### YOUR TASK
Without any pictures, the records below should be reproduced exactly.

[[ DATA TO USE, beginning ]]

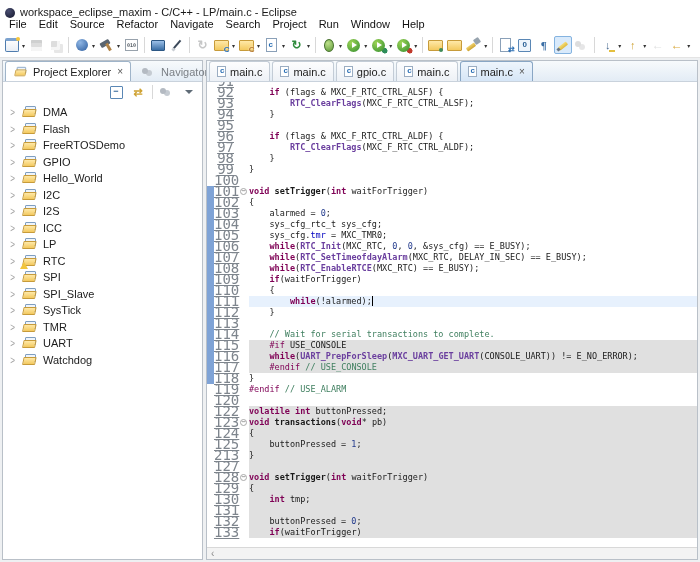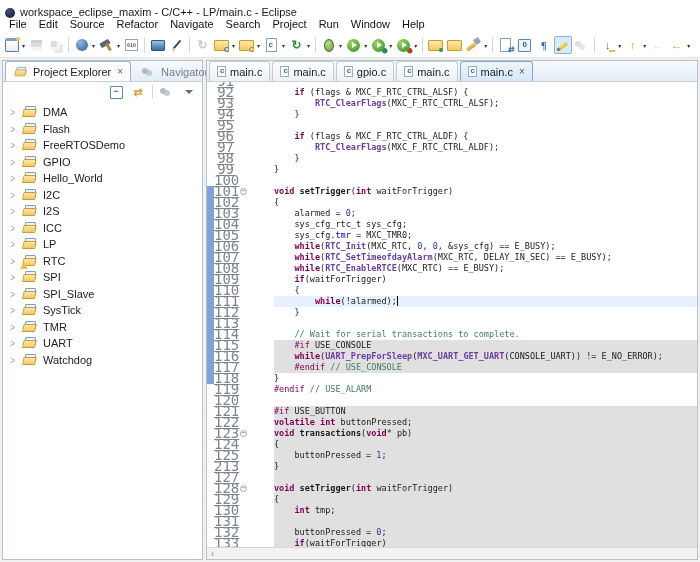"if (flags & MXC_F_RTC_CTRL_ALSF) {" .lbody { margin-left: 25px -> none }
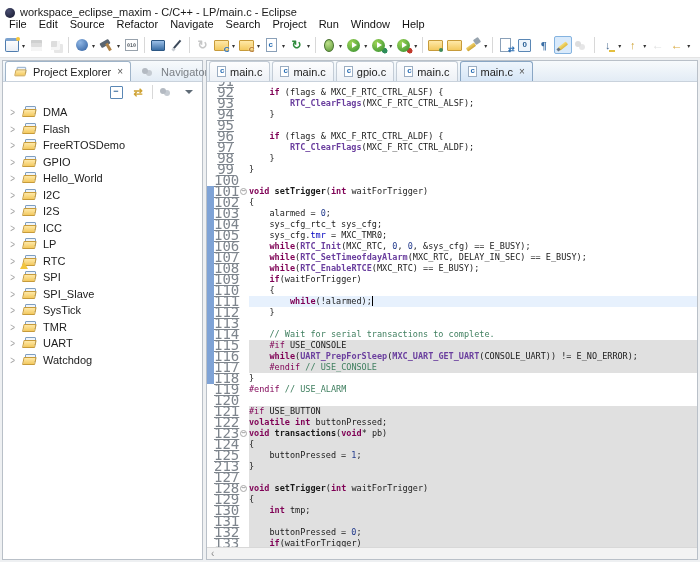"121" div.code-line { html: <div> <span></span> <span>121</span> <span></span> <span><span>#if</span><span> USE_BUTTON</span></span> </div> -> none }
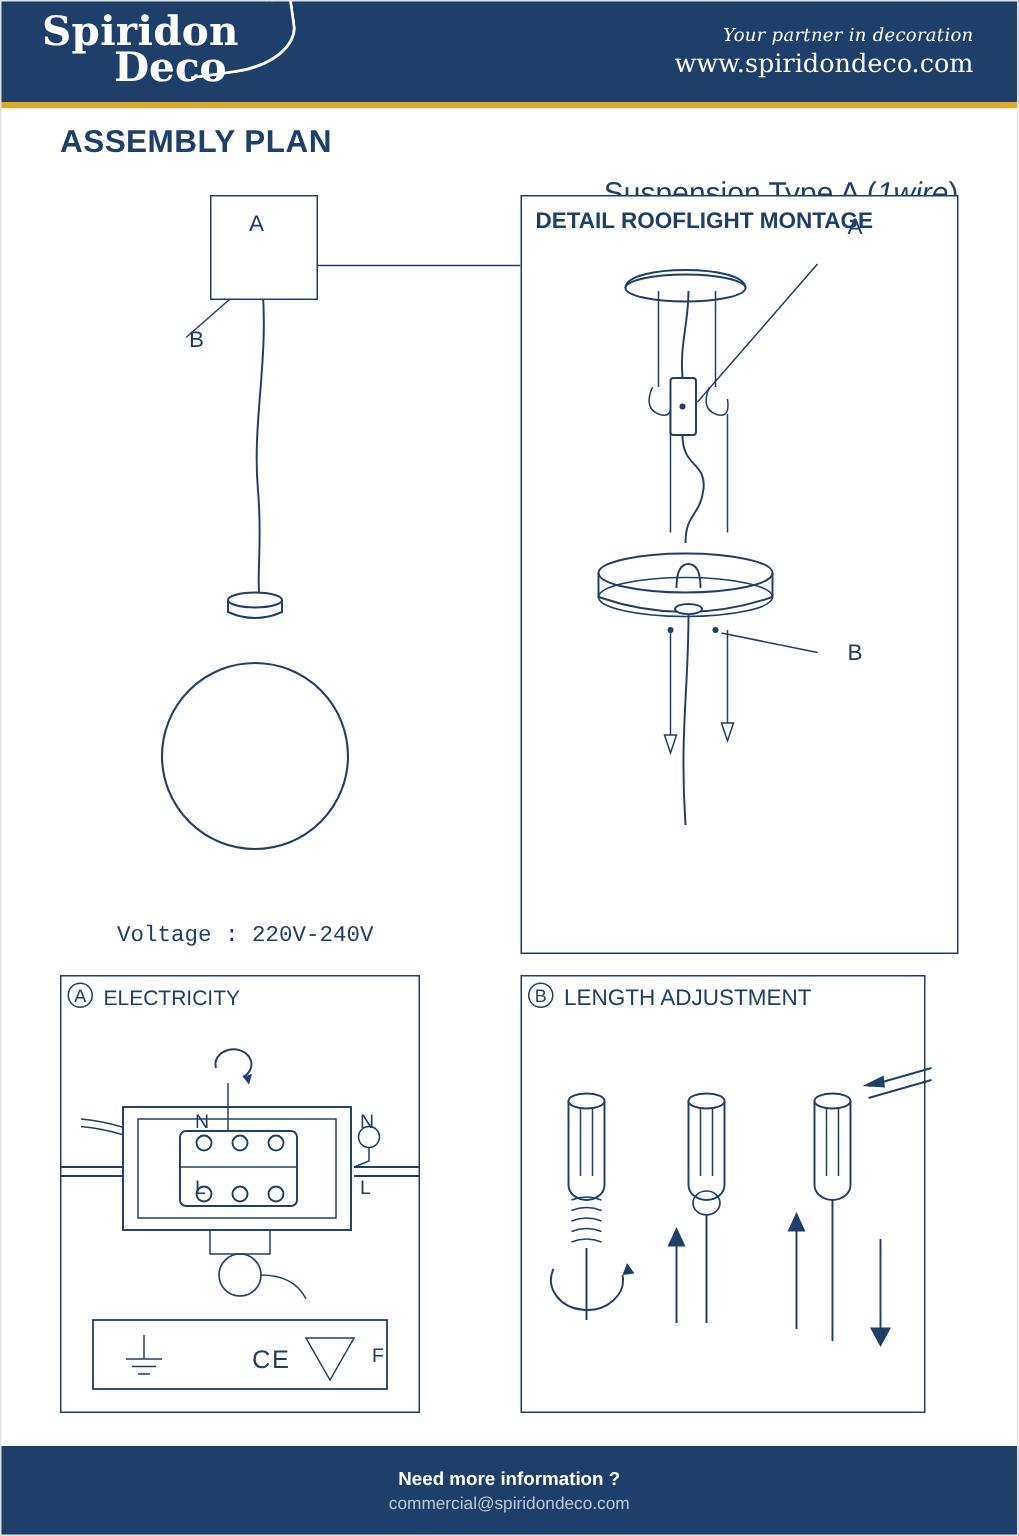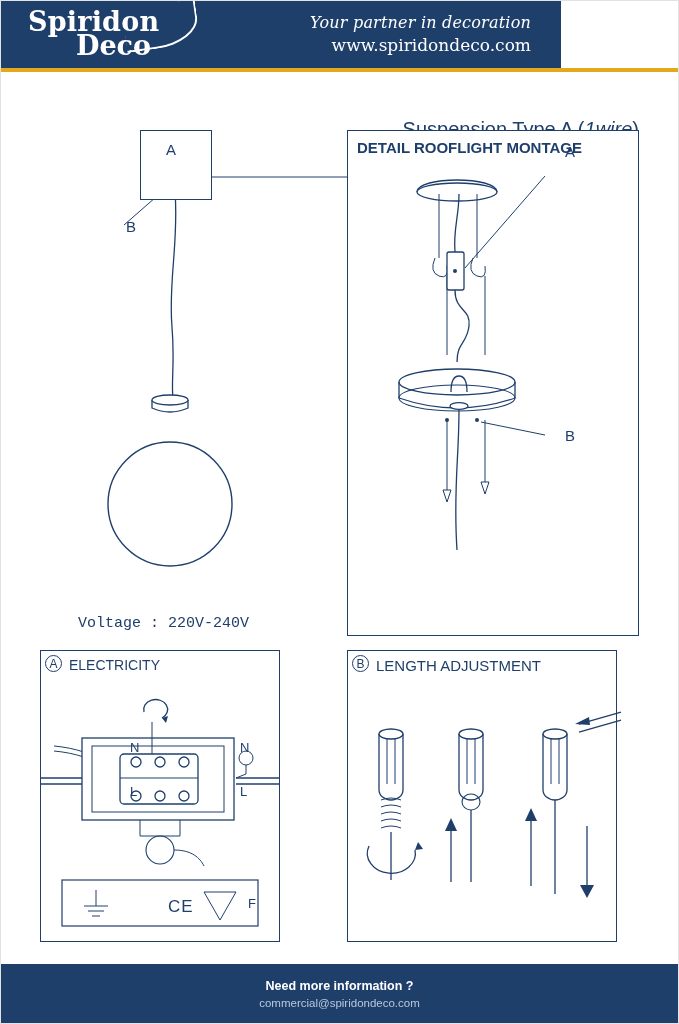"Spiridon" .header { width: 561px -> 679px }
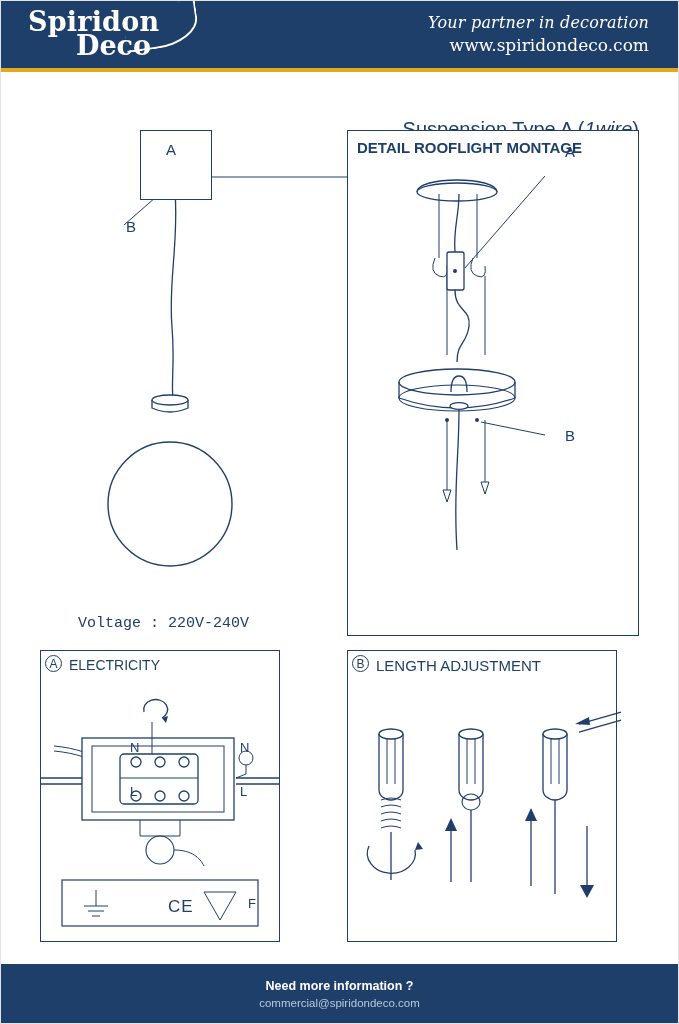"Your partner in decoration" .tagline .t1 { font-size: 16px -> 12px }
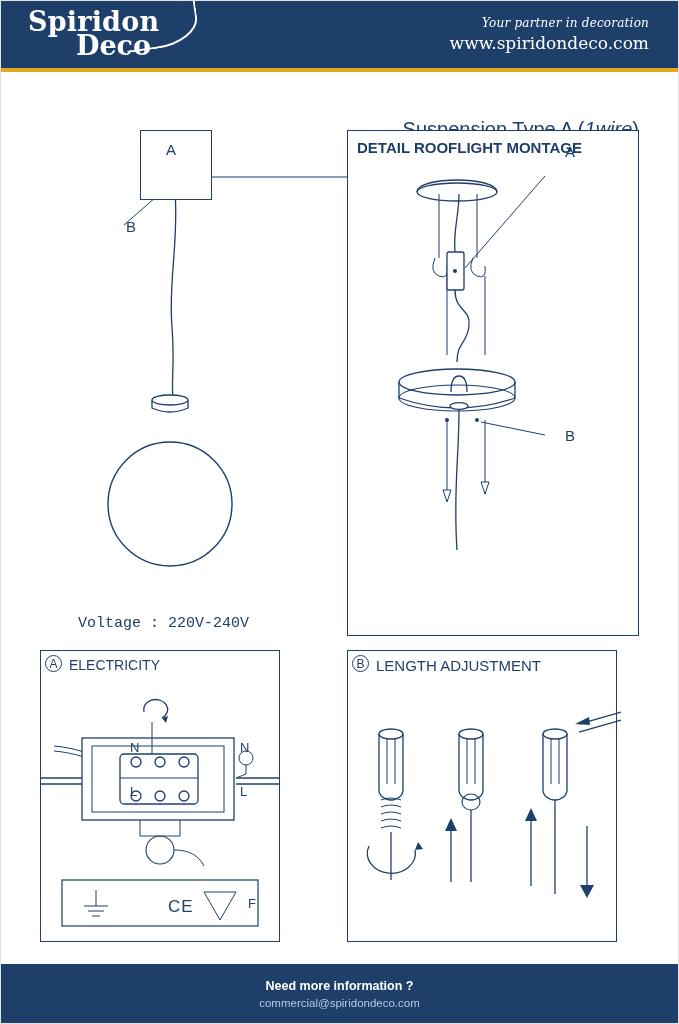"ASSEMBLY PLAN" div.plan-title { html: none -> <div>ASSEMBLY PLAN</div> }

[[ DATA TO USE, end ]]

### SOLUTION TO THIS PROBLEM
"if (flags & MXC_F_RTC_CTRL_ALSF) {" .lbody { margin-left: 25px -> none }
"121" div.code-line { html: <div> <span></span> <span>121</span> <span></span> <span><span>#if</span><span> USE_BUTTON</span></span> </div> -> none }
"Spiridon" .header { width: 561px -> 679px }
"Your partner in decoration" .tagline .t1 { font-size: 16px -> 12px }
"ASSEMBLY PLAN" div.plan-title { html: none -> <div>ASSEMBLY PLAN</div> }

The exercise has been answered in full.